Project Config

The project configuration contains mandatory fields that specify the dataset to load in Azimuth.

Class DefinitionConfig Example

from typing import Optional

from pydantic import BaseSettings, Field

from azimuth.config import ColumnConfiguration, CustomObject

class ProjectConfig(BaseSettings):
    name: str = Field("New project", env="NAME")
    dataset: CustomObject
    columns: ColumnConfiguration = ColumnConfiguration()
    rejection_class: Optional[str] = "REJECTION_CLASS"

{
  "name": "Banking77 Model v4",
  "dataset": {
    "class_name": "datasets.load_dataset",
    "args": [
      "banking77"
    ]
  },
  "columns": {
    "text_input": "text",
    "label": "target"
  },
  "rejection_class": "NA",
}

Name

Default value: New project

Environment Variable: NAME

Any name can be set for the config. For example, it can represent the name of the dataset and/or the model. Ex: Banking77 Model v4.

Dataset

Mandatory field

To define which dataset to load in the application, Azimuth uses Custom Objects.

If the dataset is already on HuggingFace, you can use the datasets.load_dataset from HF, as shown in the example below. If you have your own dataset, you will need to create your own custom object, as explained in Defining Dataset.

Custom Object DefinitionConfig Example with HF

from typing import Any, Dict, List, Optional, Union

from pydantic import BaseModel, Field

class CustomObject(BaseModel):
    class_name: str = Field(..., title="Class name to load")
    args: List[Union["CustomObject", Any]] = []
    kwargs: Dict[str, Union["CustomObject", Any]] = {}
    remote: Optional[str] = None # (1)

Absolute path to class_name.

Example to load banking77 from HF.

{
  "dataset": {
    "class_name": "datasets.load_dataset",
    "args": [
      "banking77"
    ]
  }
}

Columns

Default value: ColumnConfiguration()

All dataset column names are configurable. The mandatory columns and their descriptions are as follows:

Field name	Default	Description
`text_input`	`utterance`	The preprocessed utterance.
`label`	`label`	The class label for the utterance, as type `datasets.ClassLabel`.

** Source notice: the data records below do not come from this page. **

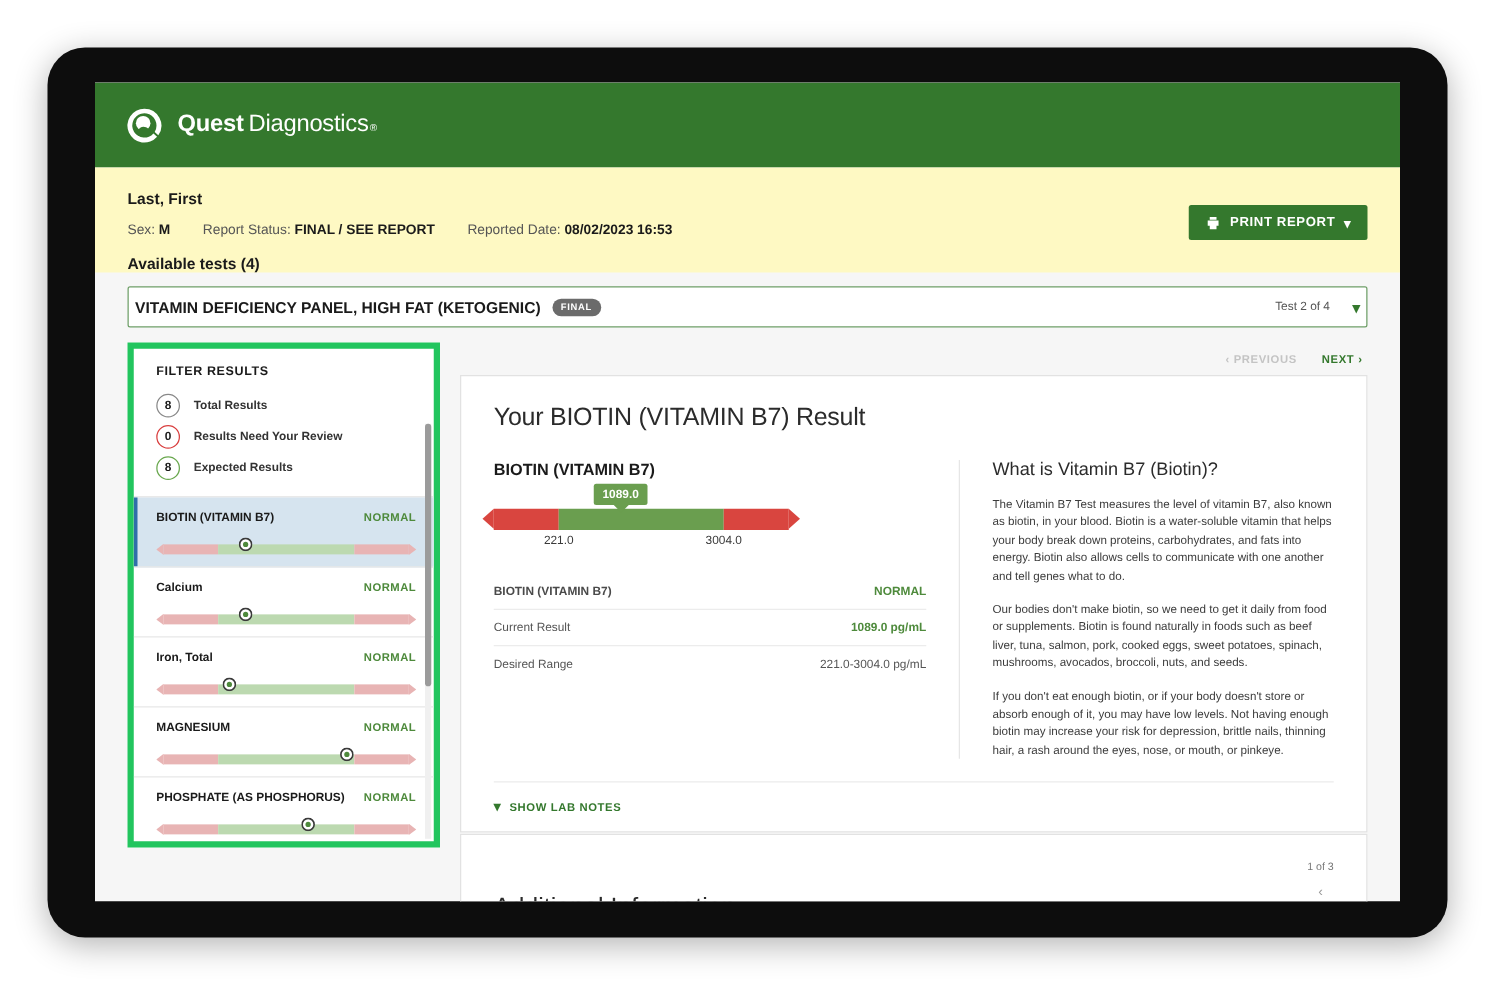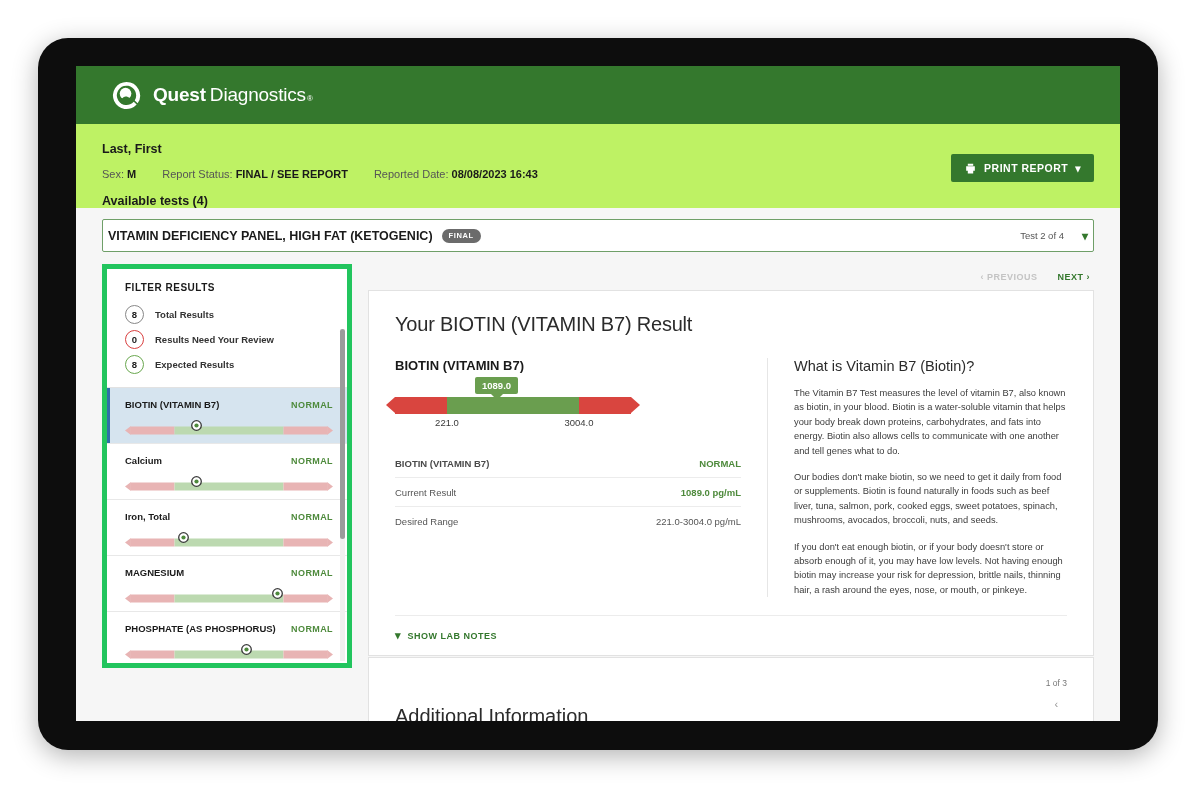"Quest" .brand-bar { height: 58px -> 68px; padding-left: 35px -> 24px }
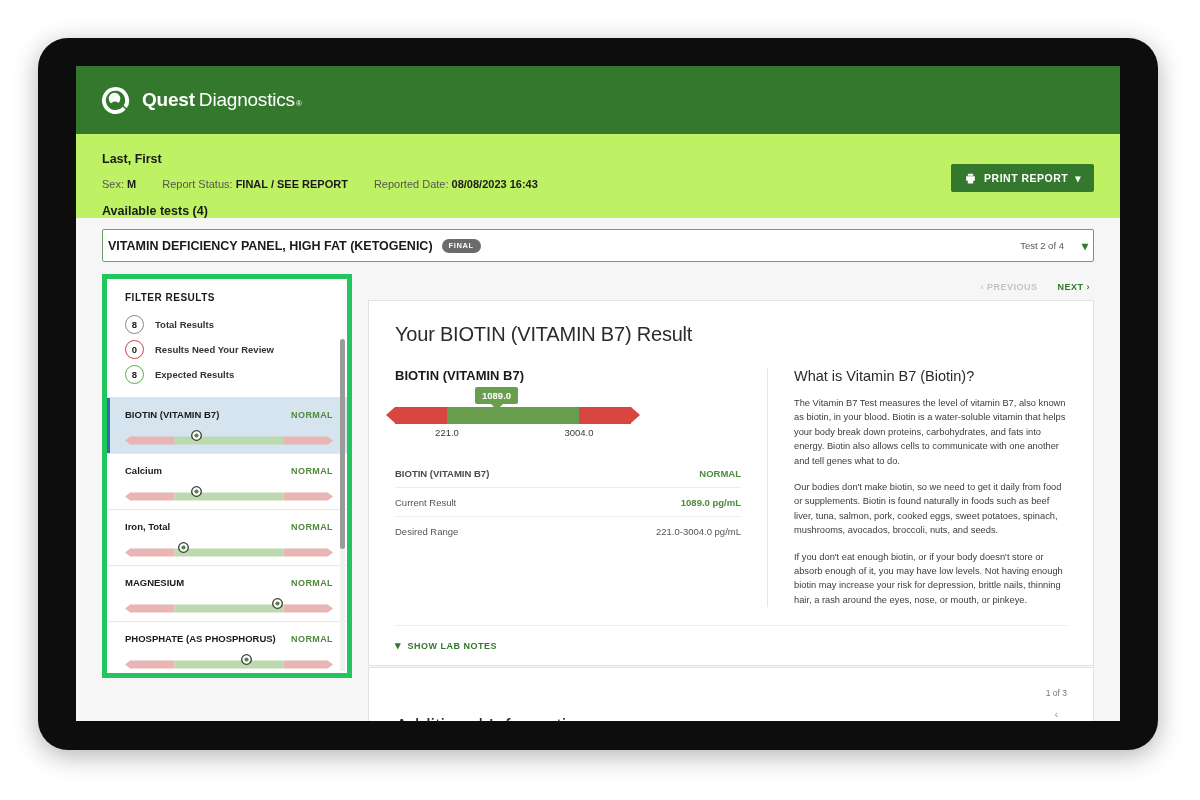"Last, First" .info-band { background: #bef264 -> #fef9c3 }
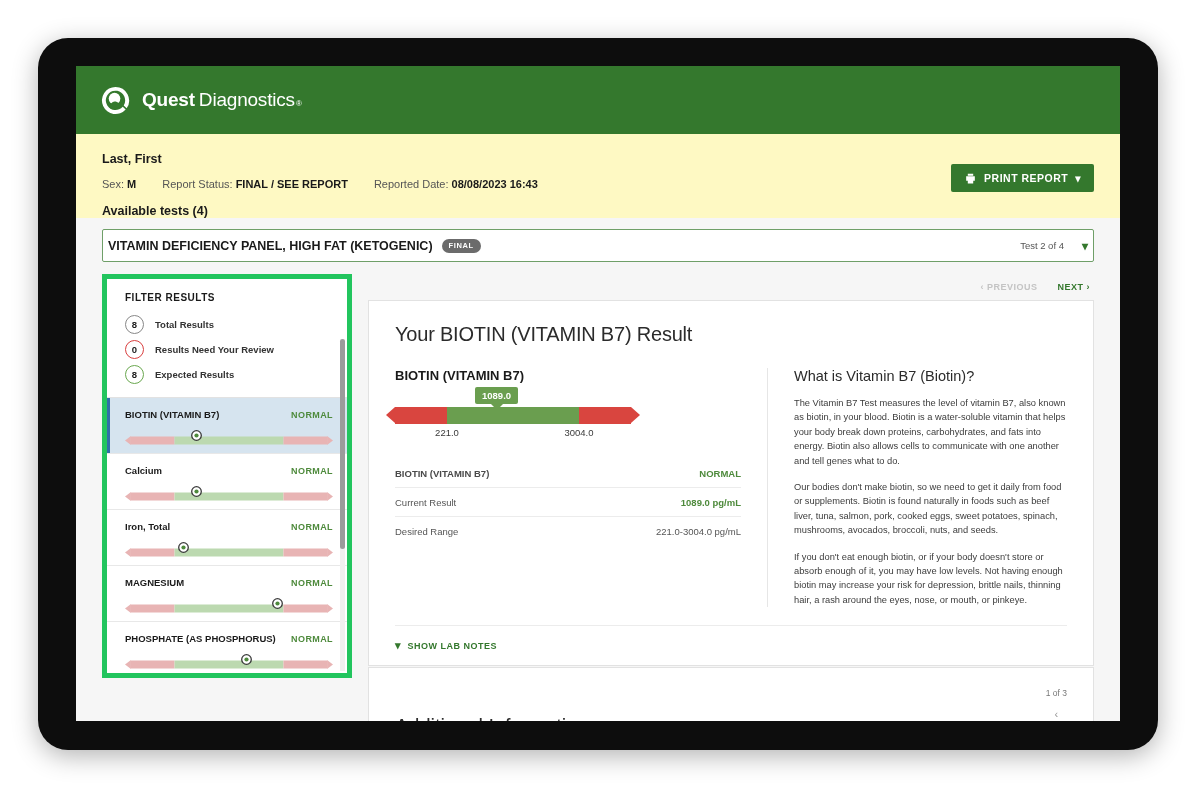"08/08/2023 16:43" b { text: 08/08/2023 16:43 -> 08/02/2023 16:53 }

Class DefinitionConfig Example

from pydantic import BaseModel

class ColumnConfiguration(BaseModel):
    text_input: str = "utterance" # (1)
    raw_text_input: str = "utterance_raw" # (2)
    label: str = "label" # (3)
    failed_parsing_reason: str = "failed_parsing_reason" # (4)

Column for the text input that will be send to the pipeline.
Optional column for the raw text input (before any pre-processing). Unused at the moment.
Features column for the label
Optional column to specify whether an example has failed preprocessing. Unused at the moment.

Example to override the default column values.

{
  "columns": {
    "text_input": "text",
    "label": "target"
  }
}

Rejection class

Default value: REJECTION_CLASS

The field rejection_class requires the class to be present in the dataset. If your dataset doesn't have a rejection class, set the value to null. More details on the rejection class is available in Prediction Outcomes.